__What you need to do__.
Please retype the entries that follow exactly as they are, leaving the images behind.

__Provided data__.
◆ ◆ ◆

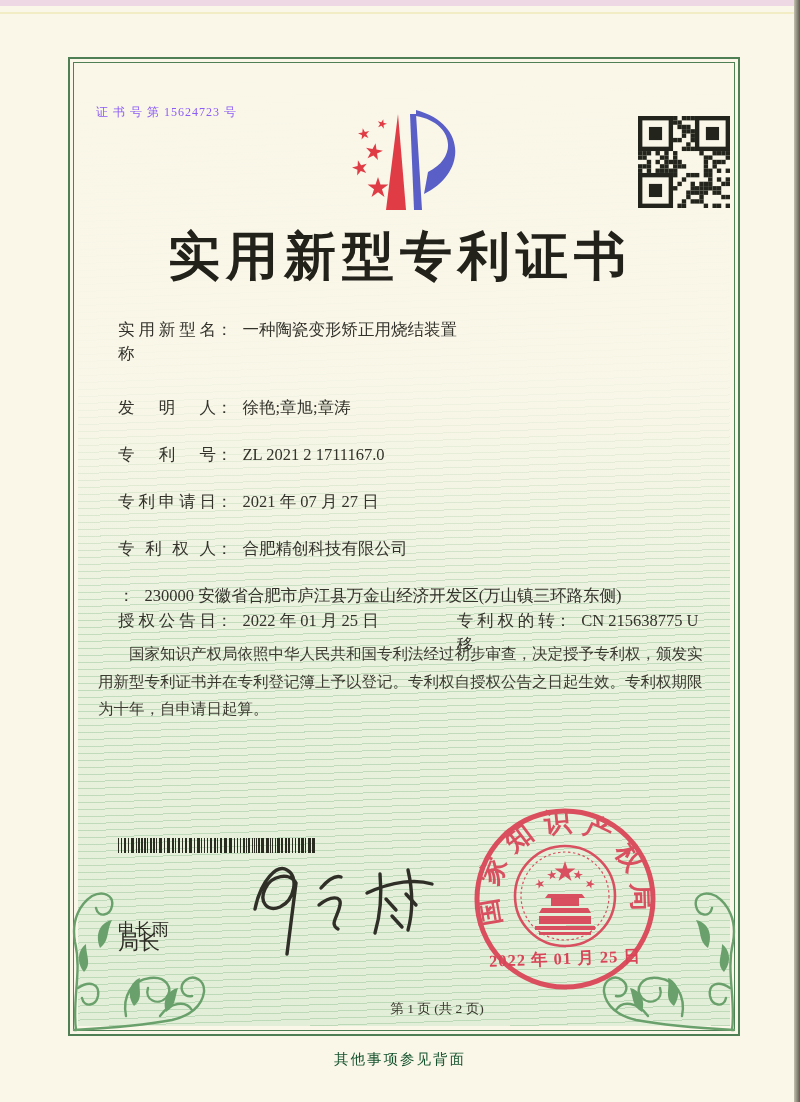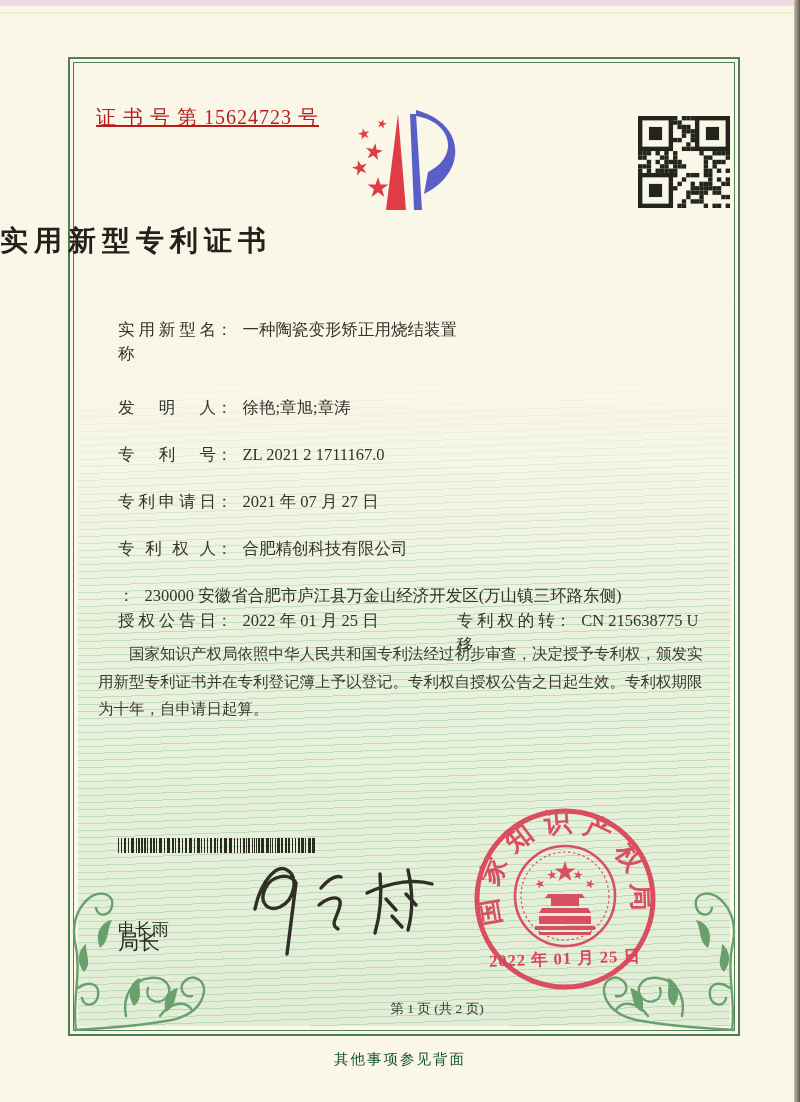--- a/index.html
+++ b/index.html
@@ -20,7 +20,7 @@
         linear-gradient(180deg,#F6F4E2 0%,#EAF2DE 55%,#E2EED7 100%);}
   
   .abs{position:absolute;}
-  .cert-no{left:96px;top:104px;font-size:20px;letter-spacing:1px;color:#b91c1c;text-decoration:underline;}
+  .cert-no{left:96px;top:104px;font-size:12px;letter-spacing:1px;color:#8b5cf6;}
   .logo{left:336px;top:110px;}
   .qr{left:638px;top:116px;}
   .title{left:0;top:222px;width:800px;font-size:28px;letter-spacing:6px;

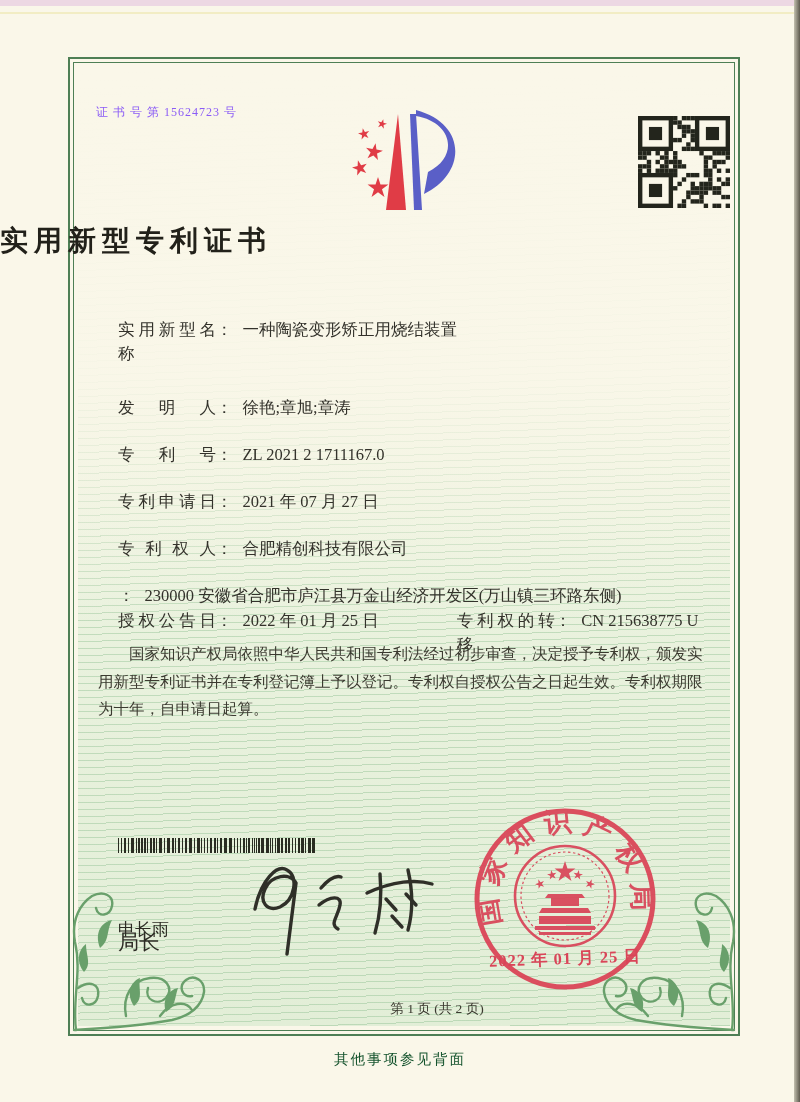--- a/index.html
+++ b/index.html
@@ -23,7 +23,7 @@
   .cert-no{left:96px;top:104px;font-size:12px;letter-spacing:1px;color:#8b5cf6;}
   .logo{left:336px;top:110px;}
   .qr{left:638px;top:116px;}
-  .title{left:0;top:222px;width:800px;font-size:28px;letter-spacing:6px;
+  .title{left:0;top:222px;width:800px;text-align:center;font-size:52px;letter-spacing:6px;
          color:#22211a;font-weight:600;}
   .fields{left:118px;top:318px;width:600px;font-size:16.5px;line-height:24px;}
   .frow{display:flex;margin-bottom:23px;}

◆ ◆ ◆

__Task solution__.
--- a/index.html
+++ b/index.html
@@ -20,7 +20,7 @@
         linear-gradient(180deg,#F6F4E2 0%,#EAF2DE 55%,#E2EED7 100%);}
   
   .abs{position:absolute;}
-  .cert-no{left:96px;top:104px;font-size:20px;letter-spacing:1px;color:#b91c1c;text-decoration:underline;}
+  .cert-no{left:96px;top:104px;font-size:12px;letter-spacing:1px;color:#8b5cf6;}
   .logo{left:336px;top:110px;}
   .qr{left:638px;top:116px;}
   .title{left:0;top:222px;width:800px;font-size:28px;letter-spacing:6px;

--- a/index.html
+++ b/index.html
@@ -23,7 +23,7 @@
   .cert-no{left:96px;top:104px;font-size:12px;letter-spacing:1px;color:#8b5cf6;}
   .logo{left:336px;top:110px;}
   .qr{left:638px;top:116px;}
-  .title{left:0;top:222px;width:800px;font-size:28px;letter-spacing:6px;
+  .title{left:0;top:222px;width:800px;text-align:center;font-size:52px;letter-spacing:6px;
          color:#22211a;font-weight:600;}
   .fields{left:118px;top:318px;width:600px;font-size:16.5px;line-height:24px;}
   .frow{display:flex;margin-bottom:23px;}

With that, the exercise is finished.